Particularités de la CLASSE
Contrairement à ce qui peut se faire à la FECQ (Fédération étudiante collégiale du Québec), à la FEUQ (Fédération étudiantes universitaires du Québec), à l’AÉNB (Association étudiante du Nouveau-Brunswick) au CA de la Féecum où seuls des représentants présélectionnés des facultés pour cette dernière et d’associations étudiantes des universités pour les autres peuvent voter les décisions : une fois les prises de décisions votées à l’une des assemblés, celles-ci sont débattues dans les congrès où tous les membres de la CLASSE ont un droit de vote équivalent; que la personne soit membre ou non de l’ASSÉ (organisme qui fait le lien entre les associations étudiantes de la CLASSE). C’est ce que Nadeau-Dubois appelle la démocratie directe en mettant beaucoup d’emphase sur cette expression.
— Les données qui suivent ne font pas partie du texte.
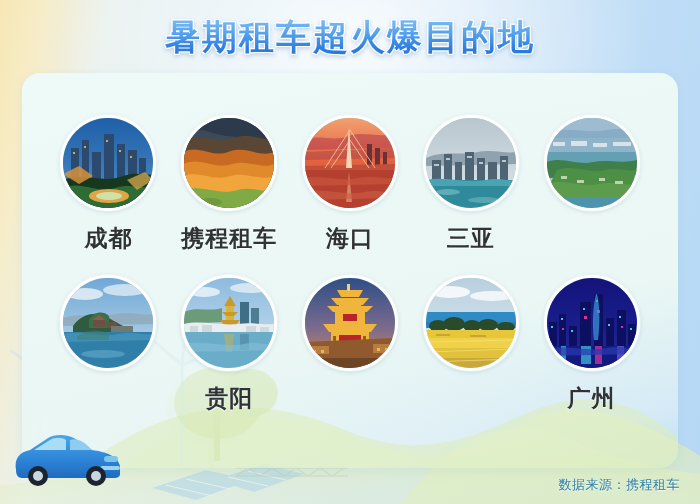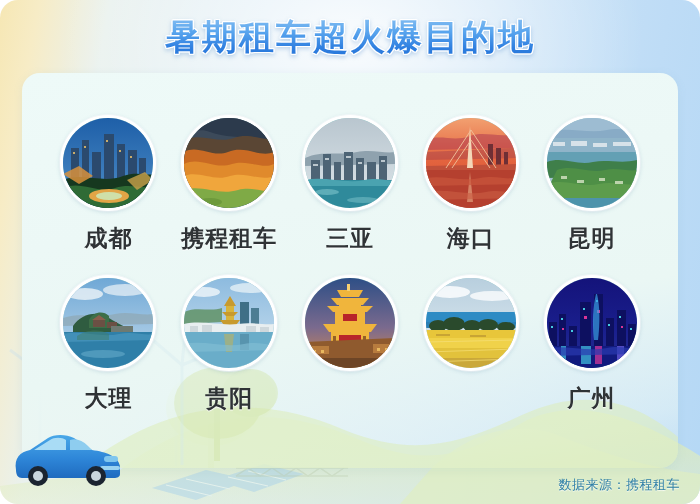"暑期租车超火爆目的地" #stage { border-radius: 18px -> none }
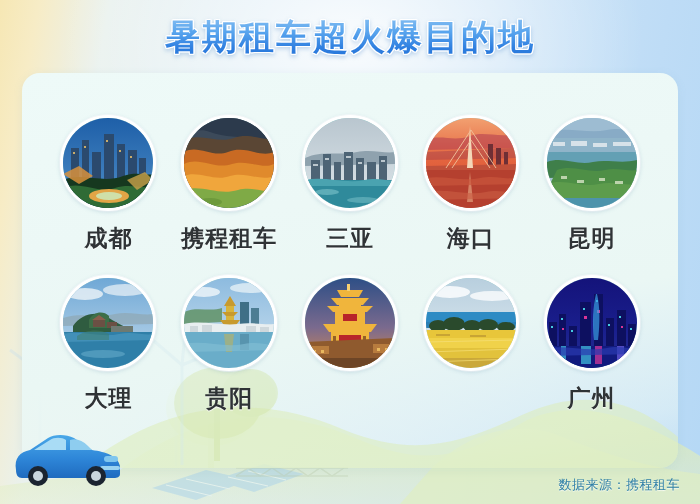"三亚" div.cell { order: before "海口" -> after "海口" }
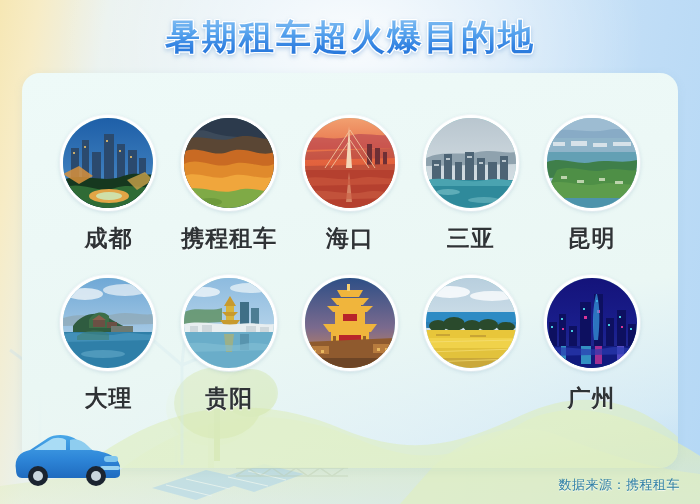"昆明" div.cname { html: <div>昆明</div> -> none }
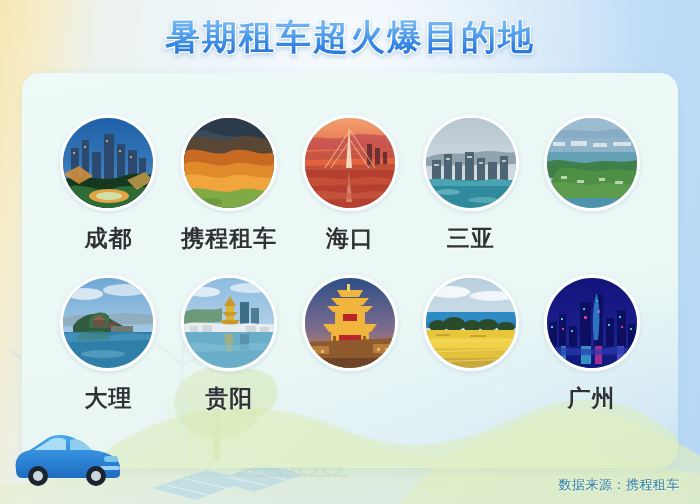"大理" div.cname { html: <div>大理</div> -> none }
La CLASSE laisse une large place – de là l’utilisation du mot coalition dans le nom de l’organisme – à la construction de mouvements locaux à partir de quiconque voudrait s’impliquer, ne serait-ce qu’en votant pour les décisions prises dans une assemblée générale. Évidemment, comme dans toute organisation, il y a une concertation des décisions au sommet, mais sur cette question, Nadeau Dubois s’avère inflexible : toutes les décisions doivent partir de la base et non du haut de la pyramide organisationnelle. C’est pour cela, ajoute-t-il, que leur système peut s’appliquer partout pourvu qu’il y ait une volonté de la population locale de s’impliquer. Et comme tout le monde a le droit de vote pour chaque décision prise, ça incite les gens à s’impliquer davantage, estime-t-il.

À la question à savoir jusqu’où la CLASSE peut faire des concessions dans le but de respecter la culture locale qui, dans certains cas, est moins portée à l’affrontement, il revient avec cette réponse voulant qu’avec leur système, comme tout vient de la base, les volontés de cette base – si elle vote – soient nécessairement respectées. Le secret des mobilisations au Québec, dit Nadeau-Dubois, par rapport à ailleurs au Canada, réside dans les structures très démocratiques des associations étudiantes québécoises qui rendent l’implication attrayante; culture de démocratie plus directe qui, dit-il sans vouloir généraliser, n’a pas percé bon nombre d’associations étudiantes du reste du Canada.

L’implication politique à la portée de tout le monde
Au moment de l’entrevue, Léo Bureau Blouin, ancien porte-parole de la Fecq (fédération étudiante collégiale du Québec) et autre forte personnalité du conflit étudiant québécois printanier, venait d’annoncer, à seulement 20 ans, sa candidature à l’élection provinciale pour le Parti Québécois. Alors, à la question est-ce que vous encouragez ce genre d’entreprise à un si jeune âge, Nadeau Dubois répond que d’abord Bureau-Blouin est libre de faire ce qu’il veut, mais que la CLASSE encourage plus fortement l’engagement dans les organismes sociaux. En faisant partie de la CLASSE, il est évidemment question de faire de la politique, mais « faire de la politique pour la CLASSE, ce n’est pas vu comme une carrière, c’est quelque chose que tout le monde est capable de faire. Tout le monde devrait pouvoir s’impliquer. La politique ne devrait pas être un métier de personne, mais bien une occupation de tout le monde. » Et malgré qu’il admette que le pouvoir politique a son importance et doit prendre des décisions un jour ou l’autre; monsieur Nadeau-Dubois croit que les plus grandes avancées ont été réalisées grâce aux revendications citoyennes.